LITTERATURE / Witahnkenge : un héros aujourd’hui oublié

Quel est cet homme aujourd’hui jeté dans les oubliettes de la mémoire collective, singulièrement littéraire ? Il est né le 25 mars 1937 à Luliba, à 200 km environ au sud de Bukavu dans le Kivu central. Formation : six ans primaires à Kamituga, six ans d’humanités gréco-latines au séminaire Notre-Dame d’Afrique à Mungombe ; études complètes de philosophie au Grand Séminaire de Baudouinville dans le Katanga ; études administratives et économiques au Séminaire international d’administration publique à Nethania (Israël). Profession : fonctionnaire de l’Etat, ancien chef de cabinet au ministère de la Justice ; ancien directeur de cabinet au Département des Affaires sociales du gouvernement central.

Sur le plan littéraire, en septembre 1965, il est élu vice-président de la Pléiade du Congo fondée et dirigée par la jeune poétesse Clémentine Nzuji.

SON ŒUVRE LITTERAIRE

Ses activités littéraires débutent en 1956 avec la poésie. Elles ont consisté surtout en des poèmes de circonstance descriptifs, sentimentaux ou lyriques à la manière romantique. Tous les poèmes qu’il a écrits de 1956 à 1959, avaient été groupés dans un recueil intitulé Pulsations rythmées, recueil volé en même temps que sa bibliothèque et d’autres écrits le 27 septembre 1960 dans son habitation de l’avenue Vivi, n°65 à Cent Maisons à Lemba où il habitait alors. Il a néanmoins écrit d’autres poèmes inédits qu’il avait groupés sous le même titre. Que nous donnent à lire ses œuvres publiées aux Editions Belles-Lettres ?

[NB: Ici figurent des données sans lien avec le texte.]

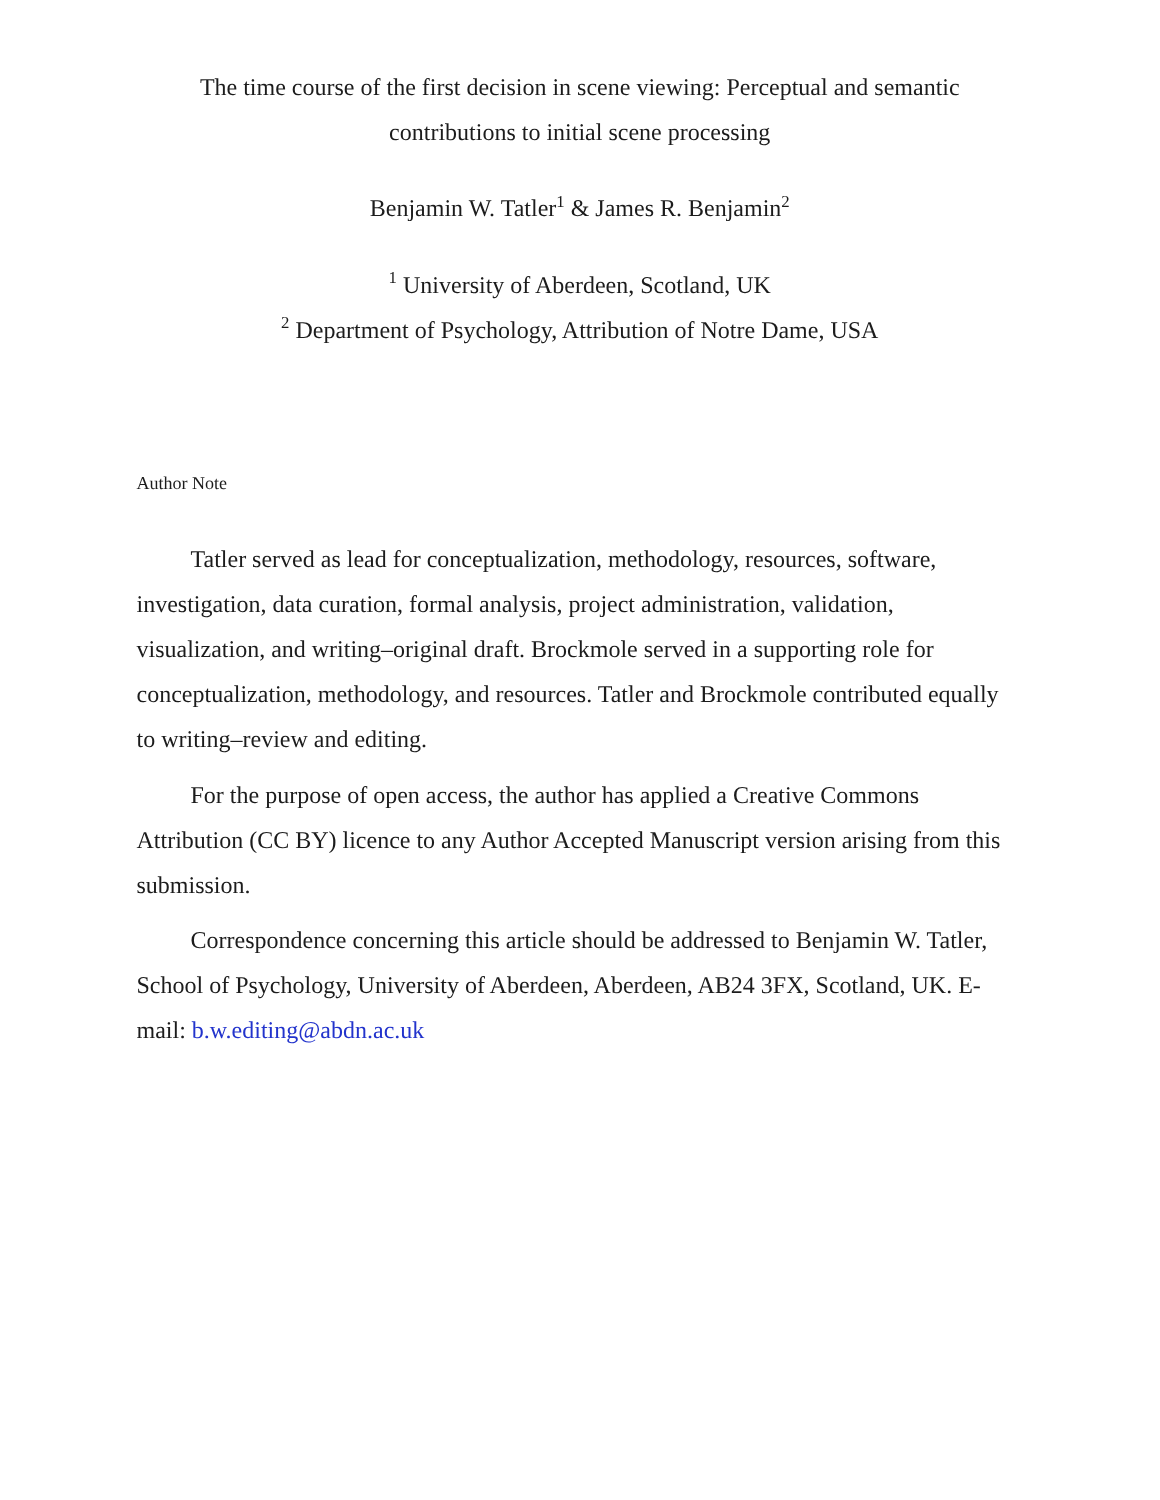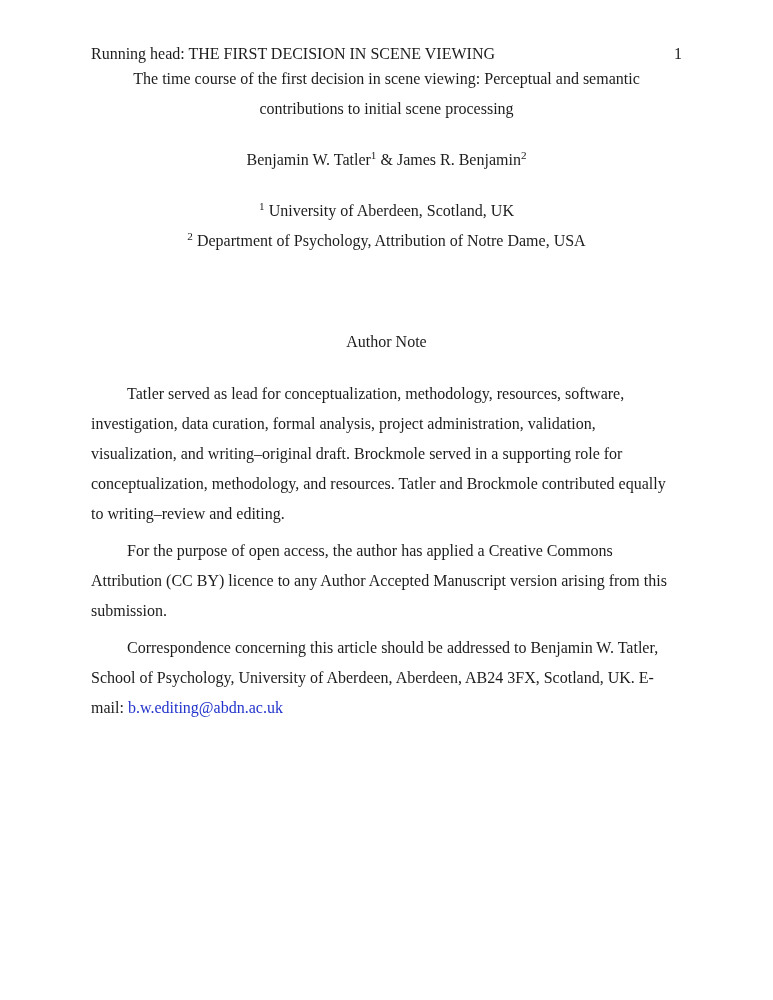--- a/index.html
+++ b/index.html
@@ -78,10 +78,6 @@
 
 <div class="page">
 
-  <header class="running-head-row">
-    <span>Running head: THE FIRST DECISION IN SCENE VIEWING</span>
-    <span>1</span>
-  </header>
 
   <section class="title-block">
     <p class="title">The time course of the first decision in scene viewing: Perceptual and semantic contributions to initial scene processing</p>

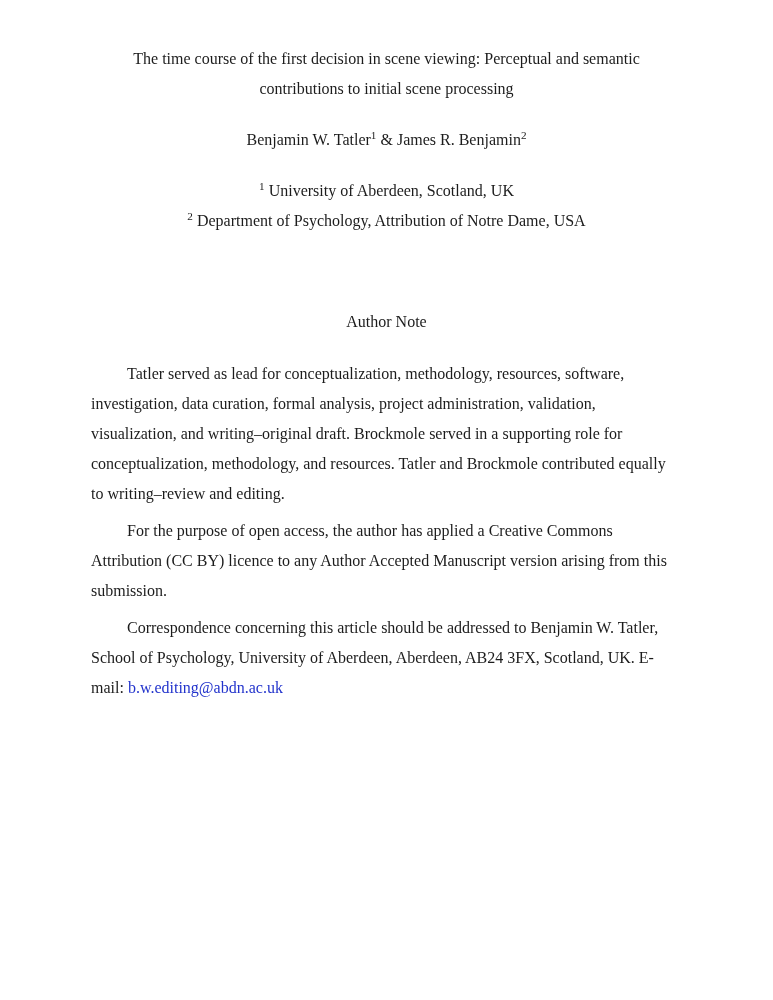--- a/index.html
+++ b/index.html
@@ -53,9 +53,8 @@
   }
   .author-note-heading {
     margin-top: 71px;
-    text-align: center;
     font-weight: normal;
-    font-size: 16px;
+    font-size: 12px;
     line-height: 30px;
   }
   .note-body {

Saints encanaillés : dans cet essai historique, il réfléchit sur le sens de l’évangélisation, en particulier sur la signification de l’élan missionnaire du 19ème siècle. Partant des événements du 4 janvier 1959, il s’étonne tout d’abord de la confusion persistante que font les colonisés entre le missionnaire et le colon. D’où vient cette méprise ? L’analyse établit que doctrinalement, il n’y a pas de lien entre les principes évangéliques et les doctrines coloniales. Mais historiquement et sur le plan pratique, la confusion la plus totale a toujours régné, ce qui justifie la réaction du colonisé qui jette tout le monde, colons et missionnaires, dans le même sac. Les messagers divins doivent donc conformer strictement leur comportement aux principes de l’Evangile et rompre d’avec le colon, sinon il y aura pire que le 4 janvier 1959. car il ne faut pas prendre le ressac des vagues pour le calme de la mer.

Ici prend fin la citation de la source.